Wednesday, January 30th, 2008

Rhino on Rails: JavaScript MVC on the server

Category: Framework, Java, JavaScript, Rails

Cross posted from my personal blog

Last week we posted about Jaxer which offers an approach of turtles all the way down where JavaScript is used on the client and the server.

Then, I got to interview Steve Yegge. Last year, Steve posted about Rhino on Rails, his port of Ruby on Rails to the JavaScript language on the Rhino runtime.

Ever since he presented on the ‘Google Rails Clone’ at FooCamp and he posted about the internal Google Rhino on Rails project, people have been curious to learn more.

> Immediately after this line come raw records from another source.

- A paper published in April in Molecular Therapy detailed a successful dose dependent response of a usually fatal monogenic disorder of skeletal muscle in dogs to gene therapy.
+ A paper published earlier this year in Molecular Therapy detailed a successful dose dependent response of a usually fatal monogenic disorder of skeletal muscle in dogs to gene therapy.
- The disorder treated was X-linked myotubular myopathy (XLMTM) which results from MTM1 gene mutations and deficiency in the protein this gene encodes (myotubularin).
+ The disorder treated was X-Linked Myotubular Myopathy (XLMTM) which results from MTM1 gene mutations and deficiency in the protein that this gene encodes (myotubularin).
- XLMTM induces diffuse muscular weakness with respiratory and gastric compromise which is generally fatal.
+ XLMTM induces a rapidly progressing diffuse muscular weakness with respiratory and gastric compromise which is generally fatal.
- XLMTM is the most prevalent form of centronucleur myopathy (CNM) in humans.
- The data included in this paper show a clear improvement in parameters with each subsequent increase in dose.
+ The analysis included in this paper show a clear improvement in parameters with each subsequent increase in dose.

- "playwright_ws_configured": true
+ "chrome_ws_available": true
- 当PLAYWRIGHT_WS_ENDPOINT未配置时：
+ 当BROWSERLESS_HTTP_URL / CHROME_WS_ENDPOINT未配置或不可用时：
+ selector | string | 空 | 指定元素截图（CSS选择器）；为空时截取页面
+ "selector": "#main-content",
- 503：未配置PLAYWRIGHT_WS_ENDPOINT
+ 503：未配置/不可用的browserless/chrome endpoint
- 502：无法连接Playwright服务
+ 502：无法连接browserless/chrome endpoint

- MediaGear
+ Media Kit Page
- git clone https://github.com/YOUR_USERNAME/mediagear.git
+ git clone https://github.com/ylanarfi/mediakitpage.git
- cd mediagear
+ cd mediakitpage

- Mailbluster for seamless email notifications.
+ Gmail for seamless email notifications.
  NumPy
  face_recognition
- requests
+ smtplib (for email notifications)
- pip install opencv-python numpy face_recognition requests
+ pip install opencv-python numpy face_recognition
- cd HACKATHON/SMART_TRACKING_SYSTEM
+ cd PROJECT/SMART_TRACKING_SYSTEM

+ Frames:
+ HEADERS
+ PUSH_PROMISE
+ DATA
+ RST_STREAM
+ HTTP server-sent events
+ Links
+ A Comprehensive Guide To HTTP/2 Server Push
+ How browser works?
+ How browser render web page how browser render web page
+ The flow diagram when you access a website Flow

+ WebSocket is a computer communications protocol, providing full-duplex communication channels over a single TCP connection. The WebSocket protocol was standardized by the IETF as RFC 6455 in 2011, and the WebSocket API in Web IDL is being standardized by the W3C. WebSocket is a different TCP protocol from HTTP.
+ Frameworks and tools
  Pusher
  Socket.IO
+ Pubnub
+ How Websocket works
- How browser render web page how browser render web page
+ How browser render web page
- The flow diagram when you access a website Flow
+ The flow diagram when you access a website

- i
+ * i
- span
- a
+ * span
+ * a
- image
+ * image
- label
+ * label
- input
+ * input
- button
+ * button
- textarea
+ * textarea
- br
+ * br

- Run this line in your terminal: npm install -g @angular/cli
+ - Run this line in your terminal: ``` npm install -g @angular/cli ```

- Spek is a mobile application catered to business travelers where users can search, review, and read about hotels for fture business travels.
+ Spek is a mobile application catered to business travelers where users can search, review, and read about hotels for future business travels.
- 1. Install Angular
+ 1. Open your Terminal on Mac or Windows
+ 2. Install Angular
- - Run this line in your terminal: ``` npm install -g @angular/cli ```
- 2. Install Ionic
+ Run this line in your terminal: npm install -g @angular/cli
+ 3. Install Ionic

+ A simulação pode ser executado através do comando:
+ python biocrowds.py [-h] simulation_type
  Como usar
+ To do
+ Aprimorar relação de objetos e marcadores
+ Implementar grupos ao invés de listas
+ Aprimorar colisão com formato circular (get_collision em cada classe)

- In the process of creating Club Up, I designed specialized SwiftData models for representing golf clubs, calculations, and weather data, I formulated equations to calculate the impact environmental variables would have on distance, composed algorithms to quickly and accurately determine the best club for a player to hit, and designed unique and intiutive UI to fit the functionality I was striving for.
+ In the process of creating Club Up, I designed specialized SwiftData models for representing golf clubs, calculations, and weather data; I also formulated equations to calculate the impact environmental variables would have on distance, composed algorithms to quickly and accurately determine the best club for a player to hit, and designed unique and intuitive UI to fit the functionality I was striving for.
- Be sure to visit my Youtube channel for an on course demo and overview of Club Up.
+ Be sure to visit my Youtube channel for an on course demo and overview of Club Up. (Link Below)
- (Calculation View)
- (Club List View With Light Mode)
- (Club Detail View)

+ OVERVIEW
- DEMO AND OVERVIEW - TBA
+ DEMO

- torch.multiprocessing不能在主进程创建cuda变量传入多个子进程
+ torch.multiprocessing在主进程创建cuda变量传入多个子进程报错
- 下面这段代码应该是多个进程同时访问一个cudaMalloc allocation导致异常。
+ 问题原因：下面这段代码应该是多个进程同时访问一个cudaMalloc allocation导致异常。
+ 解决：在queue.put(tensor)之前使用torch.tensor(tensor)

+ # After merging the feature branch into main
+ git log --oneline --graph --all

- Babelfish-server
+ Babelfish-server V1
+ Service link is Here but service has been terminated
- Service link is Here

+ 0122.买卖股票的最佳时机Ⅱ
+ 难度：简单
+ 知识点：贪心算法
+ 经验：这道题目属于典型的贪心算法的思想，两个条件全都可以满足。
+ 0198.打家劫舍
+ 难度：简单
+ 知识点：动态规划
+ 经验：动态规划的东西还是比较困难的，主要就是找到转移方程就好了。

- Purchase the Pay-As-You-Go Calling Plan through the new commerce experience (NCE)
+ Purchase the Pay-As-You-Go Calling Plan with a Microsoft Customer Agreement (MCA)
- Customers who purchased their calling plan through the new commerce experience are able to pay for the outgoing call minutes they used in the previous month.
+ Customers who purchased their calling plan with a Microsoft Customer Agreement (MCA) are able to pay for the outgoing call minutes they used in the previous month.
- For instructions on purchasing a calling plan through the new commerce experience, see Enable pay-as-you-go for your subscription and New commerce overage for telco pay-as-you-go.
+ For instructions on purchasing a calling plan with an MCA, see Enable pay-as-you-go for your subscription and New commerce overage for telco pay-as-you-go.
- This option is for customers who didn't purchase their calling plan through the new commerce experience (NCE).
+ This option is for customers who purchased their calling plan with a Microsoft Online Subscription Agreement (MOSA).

  • What does it mean to port Rails to JavaScript?
  • What can’t you do since JavaScript doesn’t have the same meta programming facilities?
  • Rails = a group of Active*, so did you re-implement everything?
  • What do you gain out of having JavaScript all the way down?
  • Does it actually make sense to have jjs? Server side JavaScript generating client side JavaScript? Argh!
  • What is the state of Rhino?
  • Will Rhino support JavaScript 2?

And of course, the big questions:

When do I get to see it!

I happen to be in Seattle at the Google offices, so I was able to ask all of these questions and more. Steve was a fantastic host, and I really enjoyed chatting with him.

This is the kind of video I want to explore at Google. We have many great developers working on cool technology. I want to get them on camera, participating with the community when I can. Sometimes we can talk about products and APIs, but sometimes we will talk about fun ideas and projects that we are working on such as Rhino on Rails.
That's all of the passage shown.